Simone Cavalli

Personal information
- Full name: Simone Cavalli
- Date of birth: 10 January 1979 (age 46)
- Place of birth: Parma, Italy
- Height: 1.81 m (5 ft 11 in)
- Position(s): Forward

Youth career
- 0000–1999: Modena

Senior career*
- Years: Team / Apps / (Gls)
- 1997–2000: Modena / 7 / (0)
- 1999–2000: → Montevarchi (loan) / 34 / (3)
- 2000–2003: Chievo / 0 / (0)
- 2001–2002: → Carrarese (loan) / 30 / (8)
- 2002–2004: → Lecco (loan) / 34 / (15)
- 2002–2003: → Messina (loan) / 1 / (0)
- 2003: → Teramo (loan) / 14 / (1)
- 2003–2005: Cesena / 74 / (30)
- 2005–2006: Reggina / 13 / (2)
- 2006–2007: Vicenza / 50 / (9)
- 2007–2010: Bari / 37 / (9)
- 2009: → Frosinone (loan) / 14 / (3)
- 2009–2010: → Mantova (loan) / 21 / (0)
- 2010: Andria / 9 / (1)
- 2011: Gloria Bistriţa / 9 / (3)
- 2011: FCM Târgu Mureş / 5 / (1)
- 2012: Voghera / 11 / (0)
- 2012: Colorno
- 2013: Savignanese
- 2013–2016: Castelvetro
- Total:  / 303 / (85)

= Simone Cavalli =

Italian footballer

Simone Cavalli (born 10 January 1979) is a former Italian footballer who played as a forward.

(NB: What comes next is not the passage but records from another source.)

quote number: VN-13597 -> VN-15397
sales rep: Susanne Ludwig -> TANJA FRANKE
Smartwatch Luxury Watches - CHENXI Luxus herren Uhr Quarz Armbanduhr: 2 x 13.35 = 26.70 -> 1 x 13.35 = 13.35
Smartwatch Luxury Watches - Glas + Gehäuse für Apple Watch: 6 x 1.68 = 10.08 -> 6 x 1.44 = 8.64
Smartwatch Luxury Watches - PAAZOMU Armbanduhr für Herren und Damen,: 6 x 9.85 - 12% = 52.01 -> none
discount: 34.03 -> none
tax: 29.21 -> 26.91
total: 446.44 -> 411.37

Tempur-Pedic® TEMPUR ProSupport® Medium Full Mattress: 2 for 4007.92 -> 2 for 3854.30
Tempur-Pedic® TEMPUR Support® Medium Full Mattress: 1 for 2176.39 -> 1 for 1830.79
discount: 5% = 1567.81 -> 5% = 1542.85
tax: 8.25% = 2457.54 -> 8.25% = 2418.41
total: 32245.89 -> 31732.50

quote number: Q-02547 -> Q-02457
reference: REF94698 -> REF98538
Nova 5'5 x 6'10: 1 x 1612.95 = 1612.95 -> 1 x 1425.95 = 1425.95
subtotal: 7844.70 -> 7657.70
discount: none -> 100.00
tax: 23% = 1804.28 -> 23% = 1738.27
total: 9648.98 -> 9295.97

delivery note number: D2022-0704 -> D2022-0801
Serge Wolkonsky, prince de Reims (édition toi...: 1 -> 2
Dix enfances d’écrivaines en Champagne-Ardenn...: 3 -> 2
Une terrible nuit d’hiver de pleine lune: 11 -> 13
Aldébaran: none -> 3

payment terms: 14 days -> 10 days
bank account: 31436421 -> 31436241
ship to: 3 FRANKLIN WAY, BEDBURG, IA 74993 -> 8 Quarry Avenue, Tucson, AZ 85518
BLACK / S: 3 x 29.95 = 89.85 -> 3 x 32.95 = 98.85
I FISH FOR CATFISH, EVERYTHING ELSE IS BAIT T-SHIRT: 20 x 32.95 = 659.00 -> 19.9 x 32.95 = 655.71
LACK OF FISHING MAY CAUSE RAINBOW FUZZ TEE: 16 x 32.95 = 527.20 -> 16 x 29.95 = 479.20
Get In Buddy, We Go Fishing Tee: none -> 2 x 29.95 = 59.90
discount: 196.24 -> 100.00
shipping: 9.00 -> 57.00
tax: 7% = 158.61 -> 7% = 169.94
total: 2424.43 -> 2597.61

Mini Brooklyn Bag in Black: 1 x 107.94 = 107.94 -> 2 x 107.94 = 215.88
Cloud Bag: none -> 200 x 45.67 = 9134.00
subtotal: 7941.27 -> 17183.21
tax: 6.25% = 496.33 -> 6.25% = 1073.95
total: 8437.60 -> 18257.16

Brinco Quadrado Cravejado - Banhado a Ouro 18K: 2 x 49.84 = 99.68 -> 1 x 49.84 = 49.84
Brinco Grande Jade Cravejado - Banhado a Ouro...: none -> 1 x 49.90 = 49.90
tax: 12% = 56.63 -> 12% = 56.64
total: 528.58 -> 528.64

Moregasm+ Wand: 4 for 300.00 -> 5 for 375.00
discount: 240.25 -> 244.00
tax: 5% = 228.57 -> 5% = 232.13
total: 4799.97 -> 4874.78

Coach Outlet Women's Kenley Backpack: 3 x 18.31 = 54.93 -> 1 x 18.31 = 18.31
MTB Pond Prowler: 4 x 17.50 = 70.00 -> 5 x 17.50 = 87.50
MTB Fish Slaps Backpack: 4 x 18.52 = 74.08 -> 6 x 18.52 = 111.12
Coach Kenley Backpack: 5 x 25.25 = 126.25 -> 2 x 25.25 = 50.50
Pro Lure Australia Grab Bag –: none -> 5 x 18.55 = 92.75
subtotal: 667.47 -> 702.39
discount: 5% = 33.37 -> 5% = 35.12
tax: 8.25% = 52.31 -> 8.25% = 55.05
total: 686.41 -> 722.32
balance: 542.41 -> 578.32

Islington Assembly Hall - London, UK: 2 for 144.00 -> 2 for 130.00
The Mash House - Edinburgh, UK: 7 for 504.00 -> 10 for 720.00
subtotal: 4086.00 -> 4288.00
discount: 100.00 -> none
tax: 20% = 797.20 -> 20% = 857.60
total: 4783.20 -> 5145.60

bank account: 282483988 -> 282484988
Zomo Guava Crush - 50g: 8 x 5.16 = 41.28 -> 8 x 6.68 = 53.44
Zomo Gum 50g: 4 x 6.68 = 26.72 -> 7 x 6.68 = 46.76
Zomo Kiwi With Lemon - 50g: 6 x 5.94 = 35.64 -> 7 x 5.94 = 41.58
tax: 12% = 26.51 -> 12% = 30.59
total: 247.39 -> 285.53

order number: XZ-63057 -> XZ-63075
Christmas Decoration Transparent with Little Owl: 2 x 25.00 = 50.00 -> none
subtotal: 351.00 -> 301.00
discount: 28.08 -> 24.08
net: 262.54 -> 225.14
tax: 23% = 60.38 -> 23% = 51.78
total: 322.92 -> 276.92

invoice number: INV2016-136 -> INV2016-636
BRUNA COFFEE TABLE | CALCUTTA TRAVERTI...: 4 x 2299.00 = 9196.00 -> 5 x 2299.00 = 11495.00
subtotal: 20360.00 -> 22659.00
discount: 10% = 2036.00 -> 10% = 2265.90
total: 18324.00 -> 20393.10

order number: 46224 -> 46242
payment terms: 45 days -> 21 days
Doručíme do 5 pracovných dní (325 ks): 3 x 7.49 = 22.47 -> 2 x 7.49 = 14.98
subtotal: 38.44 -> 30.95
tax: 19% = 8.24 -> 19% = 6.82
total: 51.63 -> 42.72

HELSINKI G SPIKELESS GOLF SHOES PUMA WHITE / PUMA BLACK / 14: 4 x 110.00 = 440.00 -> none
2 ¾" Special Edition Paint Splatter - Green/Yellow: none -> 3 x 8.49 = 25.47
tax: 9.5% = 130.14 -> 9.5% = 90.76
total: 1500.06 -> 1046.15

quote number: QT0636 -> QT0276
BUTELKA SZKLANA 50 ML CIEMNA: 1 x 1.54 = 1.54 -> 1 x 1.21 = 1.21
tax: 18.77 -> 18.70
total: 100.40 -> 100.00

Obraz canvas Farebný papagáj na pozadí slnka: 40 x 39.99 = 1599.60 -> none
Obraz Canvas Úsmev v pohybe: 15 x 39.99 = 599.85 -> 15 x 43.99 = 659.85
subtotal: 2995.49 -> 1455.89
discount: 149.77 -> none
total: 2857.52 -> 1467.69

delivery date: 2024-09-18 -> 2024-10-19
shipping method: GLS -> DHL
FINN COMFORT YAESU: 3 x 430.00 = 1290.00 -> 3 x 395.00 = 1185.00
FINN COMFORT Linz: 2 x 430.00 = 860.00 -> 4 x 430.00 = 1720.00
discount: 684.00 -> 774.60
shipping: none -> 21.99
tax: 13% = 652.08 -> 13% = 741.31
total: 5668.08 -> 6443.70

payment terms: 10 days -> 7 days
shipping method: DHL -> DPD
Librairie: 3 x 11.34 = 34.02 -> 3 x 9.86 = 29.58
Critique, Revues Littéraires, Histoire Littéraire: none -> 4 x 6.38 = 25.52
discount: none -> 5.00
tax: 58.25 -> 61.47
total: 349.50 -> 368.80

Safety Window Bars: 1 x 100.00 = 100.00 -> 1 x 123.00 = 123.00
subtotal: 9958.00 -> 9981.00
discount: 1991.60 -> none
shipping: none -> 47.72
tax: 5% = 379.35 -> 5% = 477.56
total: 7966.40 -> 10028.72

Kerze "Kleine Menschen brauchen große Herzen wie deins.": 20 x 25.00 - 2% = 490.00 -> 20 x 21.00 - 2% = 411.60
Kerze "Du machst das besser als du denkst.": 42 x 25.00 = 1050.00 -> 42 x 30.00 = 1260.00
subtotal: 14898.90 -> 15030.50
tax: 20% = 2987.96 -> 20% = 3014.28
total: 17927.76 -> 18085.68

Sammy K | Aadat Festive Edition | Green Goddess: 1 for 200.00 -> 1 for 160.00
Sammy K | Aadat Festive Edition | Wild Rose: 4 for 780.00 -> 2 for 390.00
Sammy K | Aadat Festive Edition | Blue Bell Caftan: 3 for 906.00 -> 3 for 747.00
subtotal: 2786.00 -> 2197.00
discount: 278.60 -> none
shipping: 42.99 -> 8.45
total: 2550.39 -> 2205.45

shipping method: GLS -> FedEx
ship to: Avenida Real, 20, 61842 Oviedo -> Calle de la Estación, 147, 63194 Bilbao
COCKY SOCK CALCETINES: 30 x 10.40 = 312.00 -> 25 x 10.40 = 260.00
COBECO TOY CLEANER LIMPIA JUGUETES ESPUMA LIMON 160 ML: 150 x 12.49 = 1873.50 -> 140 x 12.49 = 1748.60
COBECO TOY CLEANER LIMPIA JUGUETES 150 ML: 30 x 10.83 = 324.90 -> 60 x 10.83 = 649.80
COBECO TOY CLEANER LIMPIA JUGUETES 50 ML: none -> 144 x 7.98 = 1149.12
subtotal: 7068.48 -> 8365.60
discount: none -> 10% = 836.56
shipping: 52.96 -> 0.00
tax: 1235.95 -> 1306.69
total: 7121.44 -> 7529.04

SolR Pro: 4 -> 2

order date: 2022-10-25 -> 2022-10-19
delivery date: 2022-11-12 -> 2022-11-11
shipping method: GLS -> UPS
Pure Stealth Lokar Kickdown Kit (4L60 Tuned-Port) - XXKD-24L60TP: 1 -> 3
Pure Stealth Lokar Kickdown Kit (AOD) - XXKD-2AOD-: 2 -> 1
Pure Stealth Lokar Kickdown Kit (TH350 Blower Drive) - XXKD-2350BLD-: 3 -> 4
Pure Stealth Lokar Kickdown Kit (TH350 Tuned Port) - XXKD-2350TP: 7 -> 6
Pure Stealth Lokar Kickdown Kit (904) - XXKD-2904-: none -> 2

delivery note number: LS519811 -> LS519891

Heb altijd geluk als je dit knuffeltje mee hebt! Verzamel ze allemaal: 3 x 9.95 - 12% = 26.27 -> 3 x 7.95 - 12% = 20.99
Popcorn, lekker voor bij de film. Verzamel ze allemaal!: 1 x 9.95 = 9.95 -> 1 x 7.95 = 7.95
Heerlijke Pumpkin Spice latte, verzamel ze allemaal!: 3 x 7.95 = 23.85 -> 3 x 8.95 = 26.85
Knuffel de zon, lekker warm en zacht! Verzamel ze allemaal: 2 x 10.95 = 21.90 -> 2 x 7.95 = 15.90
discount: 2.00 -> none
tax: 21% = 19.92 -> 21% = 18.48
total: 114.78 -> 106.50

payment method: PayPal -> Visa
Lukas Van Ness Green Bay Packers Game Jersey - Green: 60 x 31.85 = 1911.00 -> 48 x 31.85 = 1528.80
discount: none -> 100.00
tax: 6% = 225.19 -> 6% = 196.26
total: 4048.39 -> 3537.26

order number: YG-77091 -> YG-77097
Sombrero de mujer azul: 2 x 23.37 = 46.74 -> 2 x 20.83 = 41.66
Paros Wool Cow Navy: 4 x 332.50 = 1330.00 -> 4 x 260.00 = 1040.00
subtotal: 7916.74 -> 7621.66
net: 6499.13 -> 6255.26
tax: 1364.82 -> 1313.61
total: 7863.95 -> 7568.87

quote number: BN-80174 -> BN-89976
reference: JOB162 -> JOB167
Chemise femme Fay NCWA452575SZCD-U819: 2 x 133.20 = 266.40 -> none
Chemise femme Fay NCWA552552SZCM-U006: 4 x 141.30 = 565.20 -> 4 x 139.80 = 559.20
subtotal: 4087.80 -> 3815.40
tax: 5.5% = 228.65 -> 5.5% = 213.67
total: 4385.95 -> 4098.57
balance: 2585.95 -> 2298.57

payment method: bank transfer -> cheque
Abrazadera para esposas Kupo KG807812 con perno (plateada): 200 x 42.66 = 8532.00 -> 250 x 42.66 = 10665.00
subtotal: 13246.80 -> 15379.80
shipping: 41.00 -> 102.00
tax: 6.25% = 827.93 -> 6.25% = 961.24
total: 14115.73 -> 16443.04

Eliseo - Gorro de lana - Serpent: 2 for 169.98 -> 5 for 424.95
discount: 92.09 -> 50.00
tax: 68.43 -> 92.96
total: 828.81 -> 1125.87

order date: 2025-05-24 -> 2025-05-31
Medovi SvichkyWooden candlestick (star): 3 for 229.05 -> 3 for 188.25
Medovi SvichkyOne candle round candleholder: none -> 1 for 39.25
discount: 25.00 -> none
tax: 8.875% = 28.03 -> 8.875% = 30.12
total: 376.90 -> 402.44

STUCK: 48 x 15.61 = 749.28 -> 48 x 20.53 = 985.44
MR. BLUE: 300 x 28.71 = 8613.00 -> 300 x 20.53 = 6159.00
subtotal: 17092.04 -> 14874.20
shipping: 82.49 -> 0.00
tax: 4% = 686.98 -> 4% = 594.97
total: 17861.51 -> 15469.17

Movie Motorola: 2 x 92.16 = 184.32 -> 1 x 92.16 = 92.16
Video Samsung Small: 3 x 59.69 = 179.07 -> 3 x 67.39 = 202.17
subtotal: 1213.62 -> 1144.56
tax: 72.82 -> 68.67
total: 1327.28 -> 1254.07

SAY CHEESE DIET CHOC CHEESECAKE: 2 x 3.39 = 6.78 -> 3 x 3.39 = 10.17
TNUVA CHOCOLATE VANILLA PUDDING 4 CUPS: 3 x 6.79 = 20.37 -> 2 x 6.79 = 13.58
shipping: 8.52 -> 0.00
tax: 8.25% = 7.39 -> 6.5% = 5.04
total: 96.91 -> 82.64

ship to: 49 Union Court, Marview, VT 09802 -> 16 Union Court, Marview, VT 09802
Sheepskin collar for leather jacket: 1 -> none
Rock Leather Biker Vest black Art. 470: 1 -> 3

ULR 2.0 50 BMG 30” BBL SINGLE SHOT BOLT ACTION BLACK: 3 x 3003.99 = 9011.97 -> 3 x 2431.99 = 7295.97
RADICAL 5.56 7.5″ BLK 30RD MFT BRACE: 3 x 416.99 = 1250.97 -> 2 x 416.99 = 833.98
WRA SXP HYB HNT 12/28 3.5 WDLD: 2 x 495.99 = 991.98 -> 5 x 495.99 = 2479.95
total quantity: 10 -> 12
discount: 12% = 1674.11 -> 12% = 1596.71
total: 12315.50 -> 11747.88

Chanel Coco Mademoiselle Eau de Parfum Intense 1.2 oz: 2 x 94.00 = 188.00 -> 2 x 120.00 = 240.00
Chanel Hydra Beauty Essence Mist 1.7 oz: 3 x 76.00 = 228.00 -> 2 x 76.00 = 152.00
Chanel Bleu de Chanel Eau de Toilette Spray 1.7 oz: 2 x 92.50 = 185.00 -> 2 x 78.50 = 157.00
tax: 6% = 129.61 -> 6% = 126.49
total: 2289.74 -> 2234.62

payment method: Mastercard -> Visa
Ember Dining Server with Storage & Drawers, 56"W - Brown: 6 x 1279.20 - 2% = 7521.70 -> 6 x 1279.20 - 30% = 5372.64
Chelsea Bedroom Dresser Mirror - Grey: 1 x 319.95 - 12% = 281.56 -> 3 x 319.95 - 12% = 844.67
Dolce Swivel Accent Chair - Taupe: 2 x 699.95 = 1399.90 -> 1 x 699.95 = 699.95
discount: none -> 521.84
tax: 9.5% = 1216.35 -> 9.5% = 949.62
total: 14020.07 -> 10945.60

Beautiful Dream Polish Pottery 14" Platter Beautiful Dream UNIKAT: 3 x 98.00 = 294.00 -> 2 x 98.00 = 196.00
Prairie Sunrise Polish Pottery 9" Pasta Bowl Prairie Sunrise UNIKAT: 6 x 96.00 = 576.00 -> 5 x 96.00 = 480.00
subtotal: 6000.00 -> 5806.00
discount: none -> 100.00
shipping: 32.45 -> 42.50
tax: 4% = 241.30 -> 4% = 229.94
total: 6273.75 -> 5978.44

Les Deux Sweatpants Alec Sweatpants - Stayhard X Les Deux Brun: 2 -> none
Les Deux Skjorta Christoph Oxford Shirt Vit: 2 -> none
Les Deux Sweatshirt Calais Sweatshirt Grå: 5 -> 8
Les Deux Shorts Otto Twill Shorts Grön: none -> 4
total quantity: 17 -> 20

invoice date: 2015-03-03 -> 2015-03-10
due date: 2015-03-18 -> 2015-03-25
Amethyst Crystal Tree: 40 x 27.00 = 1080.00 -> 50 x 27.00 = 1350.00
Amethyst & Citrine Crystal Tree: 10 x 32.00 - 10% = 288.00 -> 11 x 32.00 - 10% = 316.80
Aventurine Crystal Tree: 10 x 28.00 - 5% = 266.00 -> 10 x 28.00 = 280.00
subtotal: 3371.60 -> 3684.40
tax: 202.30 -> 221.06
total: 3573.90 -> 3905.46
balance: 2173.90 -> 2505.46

Cavalli made his Serie A debut on 28 August 2005 against Roma and his Liga I debut against Astra Ploiesti on 28 February 2011.

==Biography==

===Chievo===
Cavalli left for A.C. ChievoVerona in co-ownership deal circa 2000. In June 2001, Chievo acquired Cavalli outright as well as bought back defender Nicola Legrottaglie.

===Cesena===
Cavalli was signed by Cesena in June 2004 for €150,000 in co-ownership deal. In June 2005, Cesena acquired Cavalli outright for an undisclosed fee.

===Reggina ===
In August 2005, Cavalli was signed by Reggina Calcio for an undisclosed fee. Cesena also signed defender Giovanni Morabito from Reggina as part of the deal. Cavalli made his Serie A debut for Reggina.

===Vicenza ===
In January 2006 he was signed by Vicenza Calcio for €775,000. In August 2005, Reggina also acquired Davide Biondini for €500,000 in co-ownership deal. Circa January 2006 Reggina acquired Biondini outright for another €700,000. Reggina also signed Luca Rigoni for €900,000 in August and sold back to Vicenza in June for €1 million, as well as Vicenza signed Ricardo Esteves from Reggina for €500,000 in August and sold back to Calabria in June for the same fee.

===Bari===
Cavalli was signed by A.S. Bari on 31 August 2007 in another co-ownership deal for €500,000. In June 2008 Bari acquired Cavalli outright for another €280,000. On 2 January 2009 he was signed by Frosinone. On 14 August 2009 he was signed by A.C. Mantova.

===Late career===
In mid-2010 he left for the third division club A.S. Andria BAT. In December 2010 he was released. Cavalli spent a year in Romania before he was signed by Italian Serie D club Voghera circa November 2011.

In July 2012 Cavalli was signed by Eccellenza Emilia-Romagna club Colorno. In December 2012 he joined another Eccellenza club Savignanese. In 2013, he joined Promozione club Castelvetro.